その子とは、違う高校に行ったのですが、高校2年の時に、市の図書館で声をかけられました。振り返ると、そのイジメられていた子だったのです。久しぶりと挨拶して、彼女は海外へ短期留学に行ったと話していました。その子が綺麗になっていて照れてしまったことと、私のそばに友人がいたこともあり、数分で別れました。別れた後になって気づいて後悔したのは、中学のとき、状況を知っていながら見て見ぬふりをしてしまったと謝らなかったことです。

大人になってもたびたび思い出した

その後、その子とは会うことは無かったのですが、社会人になっても、年に2~3回くらい、その子のことを思い出しました。助けてあげられなかった後悔。高校の時に謝らなかった後悔。40歳を過ぎてもたびたび思い出すことがありました。

奇跡と言っていい再会

私は今、生まれ育った場所からは離れたところで自営の商売をしていて、お店に立っているのですが、3年前、ある女性が店に来て、よく見ると例の女子と思われる人でした。特注の商品を購入する流れになったため、名前を書いてもらい、苗字は変わっていますが、名前、確かこの名前だとほぼ確信して、声をかけました。失礼なことに、30秒くらい私のことが分からない様子で。。老けました。否定しません。。学校名などを説明してようやく私であることを分かって貰えました。学生時代とは全然離れた場所での再会に、お互い驚きました。その時は、今どうしてるかなどの話をして帰っていったのですが、特注品の受け取りに再度来店するので、そのときに、昔のことを謝ろうと決めました。

辛さをバネにした人生

後日、彼女が再来店して、中学のとき見て見ぬふりをしたことを謝りました。彼女は知られているとは思わなかったとのこと。そして、私の謝罪の言葉については、大きな反応は無く、受け入れるに留めていました。再来店する前に、この一連の経緯を近年仲良くしている人に話したら、「きっとその女子は昔のことを覚えていて痛んでくれたなんて、きっと嬉しく思うのではないか」と言っていたのですが、違いました。彼女の反応は「そっかー分かってはいたのかー」という言葉でした。「何で助けてくれなかったの?」とは言いませんでしたが、その思いだったのでしょう。私は何も弁明できません。
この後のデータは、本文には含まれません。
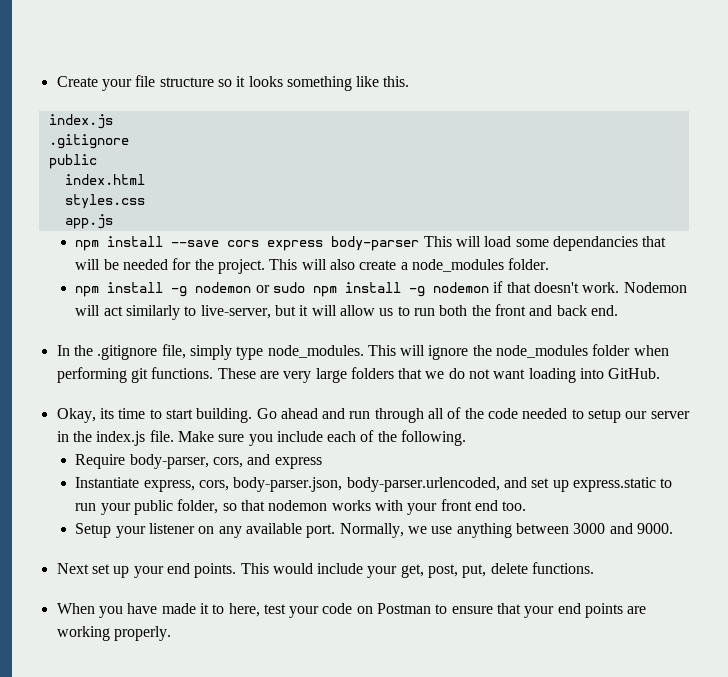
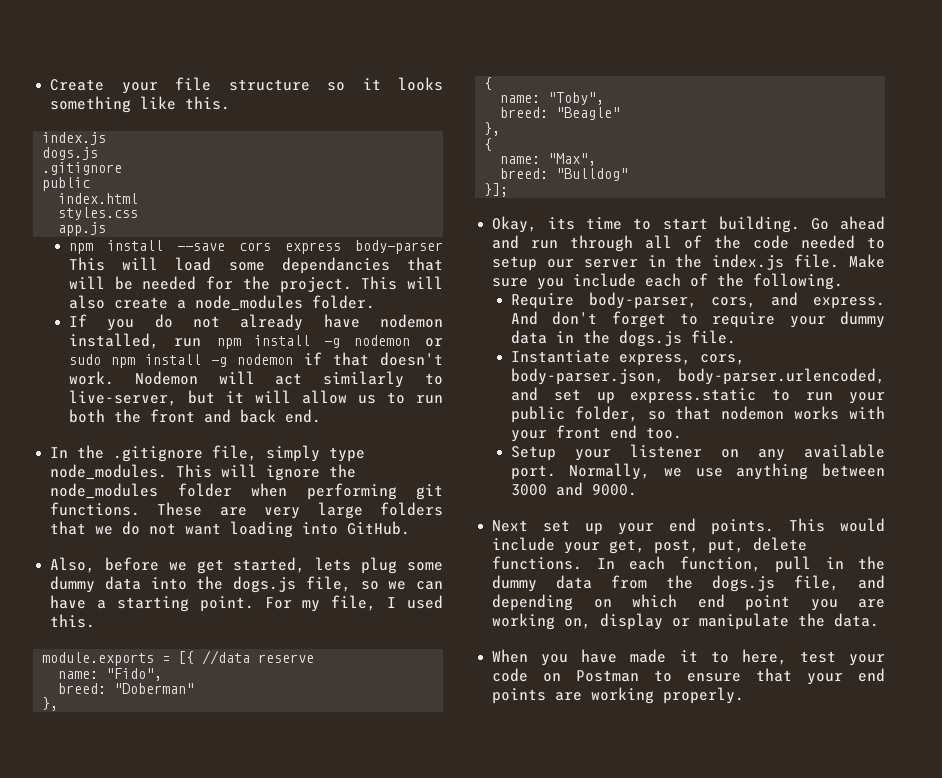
  Create your file structure so it looks something like this.
  index.js
+ dogs.js
- npm install -g nodemon or sudo npm install -g nodemon if that doesn't work.
+ If you do not already have nodemon installed, run npm install -g nodemon or sudo npm install -g nodemon if that doesn't work.
+ Also, before we get started, lets plug some dummy data into the dogs.js file, so we can have a starting point. For my file, I used this.
+ module.exports = [{ //data reserve
+ name: "Fido",
+ breed: "Doberman"
+ },
+ {
+ name: "Toby",
+ breed: "Beagle"
+ },
+ {
+ name: "Max",
+ breed: "Bulldog"
+ }];
- Require body-parser, cors, and express
+ Require body-parser, cors, and express. And don't forget to require your dummy data in the dogs.js file.
+ In each function, pull in the dummy data from the dogs.js file, and depending on which end point you are working on, display or manipulate the data.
その後、彼女はイジメられたことをバネにして「ぜったい幸せになってやる」と、頑張ったとのこと。たくさん勉強して、大手航空会社のCAになり、結婚して子供を2人育て、目黒区に一軒家を購入しています。彼女の「辛さから這い上がった頑張り」に、ただただ敬服するばかりです。

その後、そのひとは、年に2~3回、私の店を訪れます。たくさん話をしたいのですが、いつも3~4分程度世間話をして帰ってしまうことが残念ではあります。

いじめていなくても、見て見ぬふりをしていたら同罪。年月が経過して謝っても、それはただの自己満足。このことを通して、私の弱さと、自分を守ってしまうズルさをハッキリと認識することになりました。とても心が痛いです。

この記事で何か皆さんに役立つことは無いかもしれない内容で申し訳ございません。最後までお読みいただきましたことを感謝いたします。ありがとうございます。